Notes on the Basecs Podcast Episode 2 (What is Encoding?)

basecs.png

The basecs podcast is about computer science basics and based on Vaidehi Joshi’s base.cs blog series. I wrote up some notes on what I learned in episode 2 season 1.

What is Encoding?

In the first episode, Saron and Vaidehi go over binary. In this one, they go into what encoding is. One of the ways we can make sense of binary (but not actually have to say it all out—that’s a ton of zeros and ones) is through encoding.You can think of it as the Rosetta Stone for computers, Vaidehi says. You have different types of Rosetta Stones that allow you to talk to a computer and say, “Okay, when I say something in binary—01001—I’m not going to actually say that, but that’s what I’m really saying with this representation. Encoding schemes allow us to say things and write things and represent things that are computer friendly (because computers know how to translate between them) but are also human-friendly. We can’t write in zeros and ones fluently, it would be incredibly easy for us to make mistakes. If we could write in zeros and ones just fine, we wouldn’t even need encoding. But we need an easy way to talk to the computer, so we use encoding. Useful for websites in different languages.

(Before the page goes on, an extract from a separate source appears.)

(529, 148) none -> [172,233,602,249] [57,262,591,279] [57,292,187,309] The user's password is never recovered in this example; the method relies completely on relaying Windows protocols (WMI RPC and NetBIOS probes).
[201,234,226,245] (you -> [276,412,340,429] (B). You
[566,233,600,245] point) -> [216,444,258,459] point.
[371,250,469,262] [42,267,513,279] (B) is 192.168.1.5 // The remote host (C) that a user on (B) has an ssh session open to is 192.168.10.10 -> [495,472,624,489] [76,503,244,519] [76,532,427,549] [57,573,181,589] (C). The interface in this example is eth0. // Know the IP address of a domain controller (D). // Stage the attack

As humans, we have different ways of communicating too—it’s not just English. So if you want to represent a language on your website in Chinese, it’s still just all zeros and ones to the computer—but you need a way of translating your English to Chinese, which is something else encoding schemes help us with.There are many different types of encoding—Unicode, Base64 to name a few. Base64 is well-known in terms of security, as it allows for many different permutations in one representation. There’s also HTML encoding which allows you to represent HTML elements in an encoded fashion.

Unicode is familiar to most of us.

Why? You may have seen it if you’ve ever copied and pasted a heart into your text editor, and it shows up as a Unicode heart. Take the ampersand, or ”&“. The Unicode version of an em dash—you’re encouraged to use those and not the characters because you want to encode it so that if it’s used in a different context, wherever it is read it is usable. You want to make these things encodable so that wherever its being read, it is actually readable. The Unicode version is more usable.

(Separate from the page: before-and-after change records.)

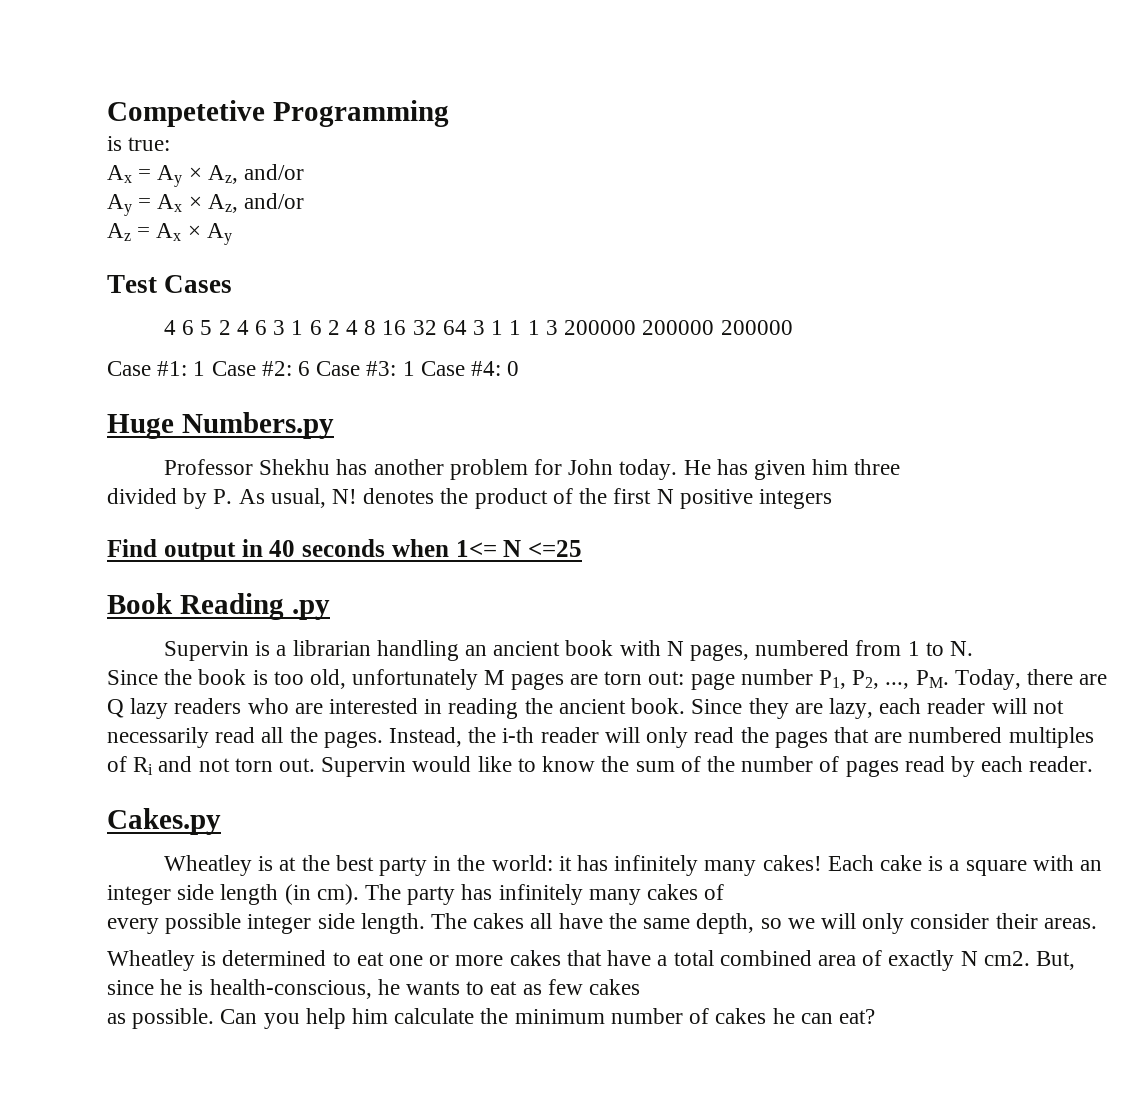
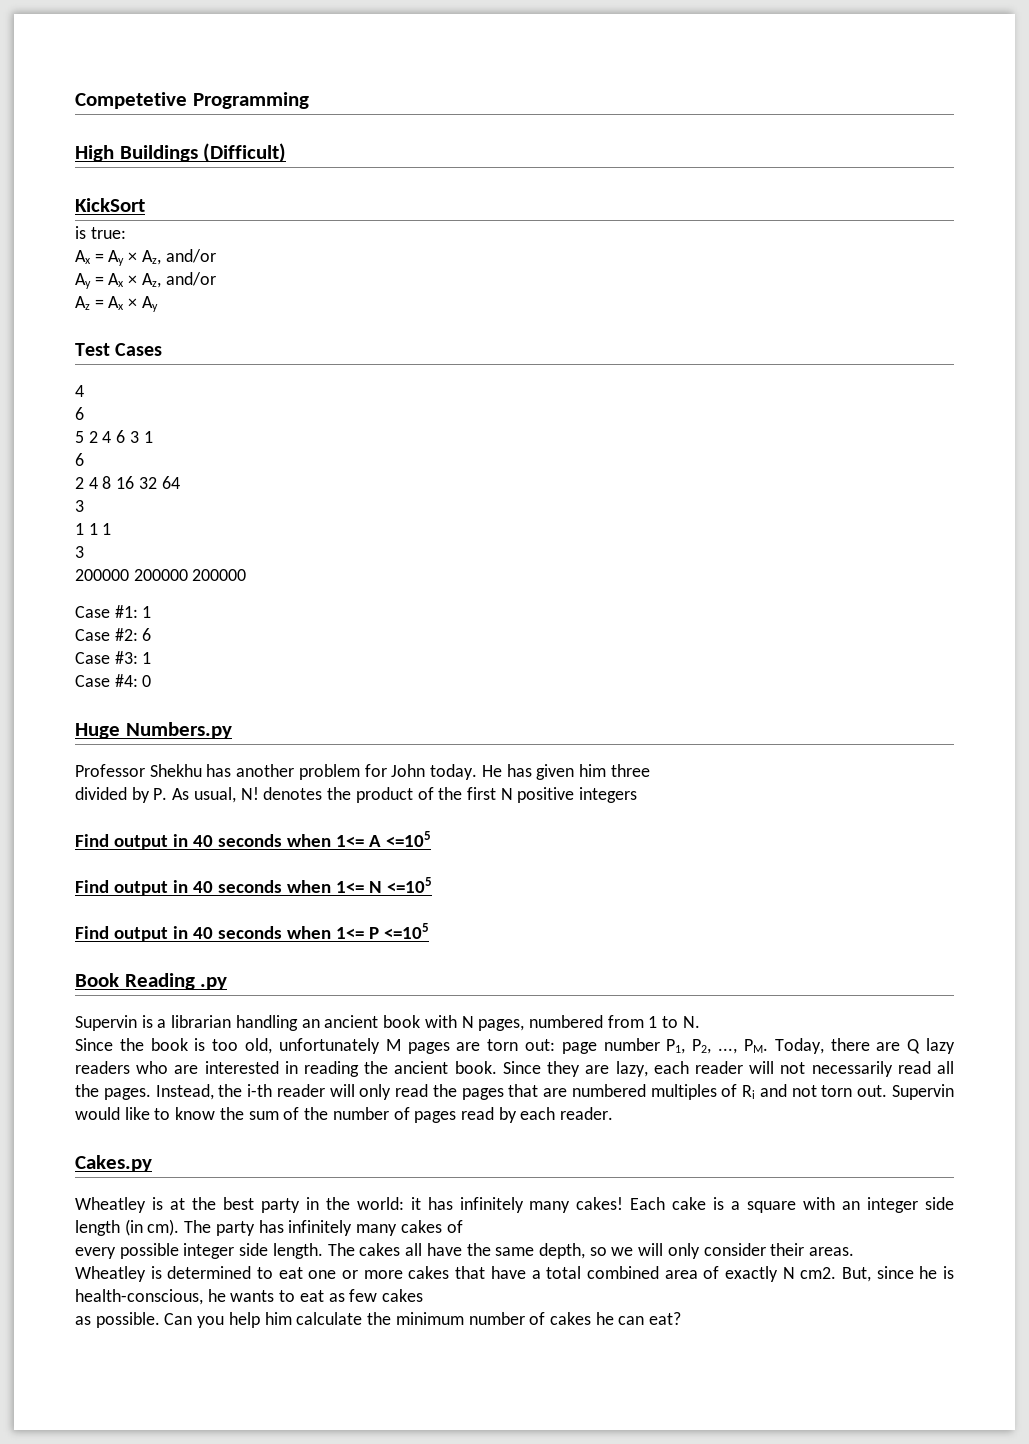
(449, 113) none -> [75,143,287,163] [75,198,145,212] // High Buildings (Difficult) // KickSort
[182,320,195,335] 6 -> [75,407,84,420] // 6 //
[309,320,322,335] 6 -> [75,453,84,466] // 6 //
[473,320,486,335] 3 -> [75,500,84,512] // 3 //
[545,320,558,335] 3 -> [75,546,84,558] // 3 //
(206, 368) none -> (152, 612) //
(311, 368) none -> (152, 634) //
(415, 368) none -> (152, 658) //
(832, 499) none -> [75,831,431,850] // Find output in 40 seconds when 1<= A <=105
[528,540,582,557] <=25 -> [386,877,432,893] [75,923,429,942] <=105 // Find output in 40 seconds when 1<= P <=105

Think of a heart you see on a screen. How does encoding play into this? When we see this heart, this is the interpretative version of whatever was in the text. So what was in the text when it got to the browser was in Unicode in some way, and it was &heart or something like that—in order for the characters that you want to show on your website to be displayed as HTML, you have to  have a way to decode what it is that you’re trying to put into the website. With your ‘heart’ you put on the website, you need to have a translatable version so that when you put it into the HTML it renders as a real thing. This is where Unicode comes in.

The Unicode for a black heart is U+2665. When you give that to the browser, the browser says, “Oh, you want me to display a black heart! Ok, I’ll show that to the screen.” And then the user sees a picture of a black heart. That’s how we’re able to see emojis. So when you see wonky things showing up where your emoji should’ve been—something wasn’t encoded correctly. A question mark might appear, as the computer is like, “What is this…”

It’s the original Rosetta Stone. ASCII’s original version had a way to encode 128 different values. ASCII was a way to encode between things like capital letters, lowercase letters, numbers, question marks, greater than signs, and it also had the ability to encode things like null, spaces and tabs. But it was limited because it really only accounted for English. It had all the capital letters and lowercase letters of the English language.There’s now an updated version of ASCII, after someone realized that with 128 possible values means you’re using 7 bits out of 8 possible bits in a byte. Someone very smart in Europe realized, “If we’re representing each of these characters with 8 digits, that is to say, 8 bits for 1 byte of information, why don’t we just use that 8th digit? Then instead of 128 permutations ( in other words, 128 different things we could represent) we could increase this table and allow ourselves to represent 256 things.

This is how the ASCII extended table came to be. The table was doubled. So 1 bit has only 2 possible digits to it, but by just making use of one more digital in a byte—the number of things we can put into our encoding table really expanded.

Back to binary, which we mentioned in the start. Why isn’t binary in the ASCII table? In reality, we don’t normally need to convert something directly to binary. Our computer can do that. But if we want to represent something in a certain form, (like turning something into hex) we can use encoding, and then we can rely on the computer to convert this down into binary.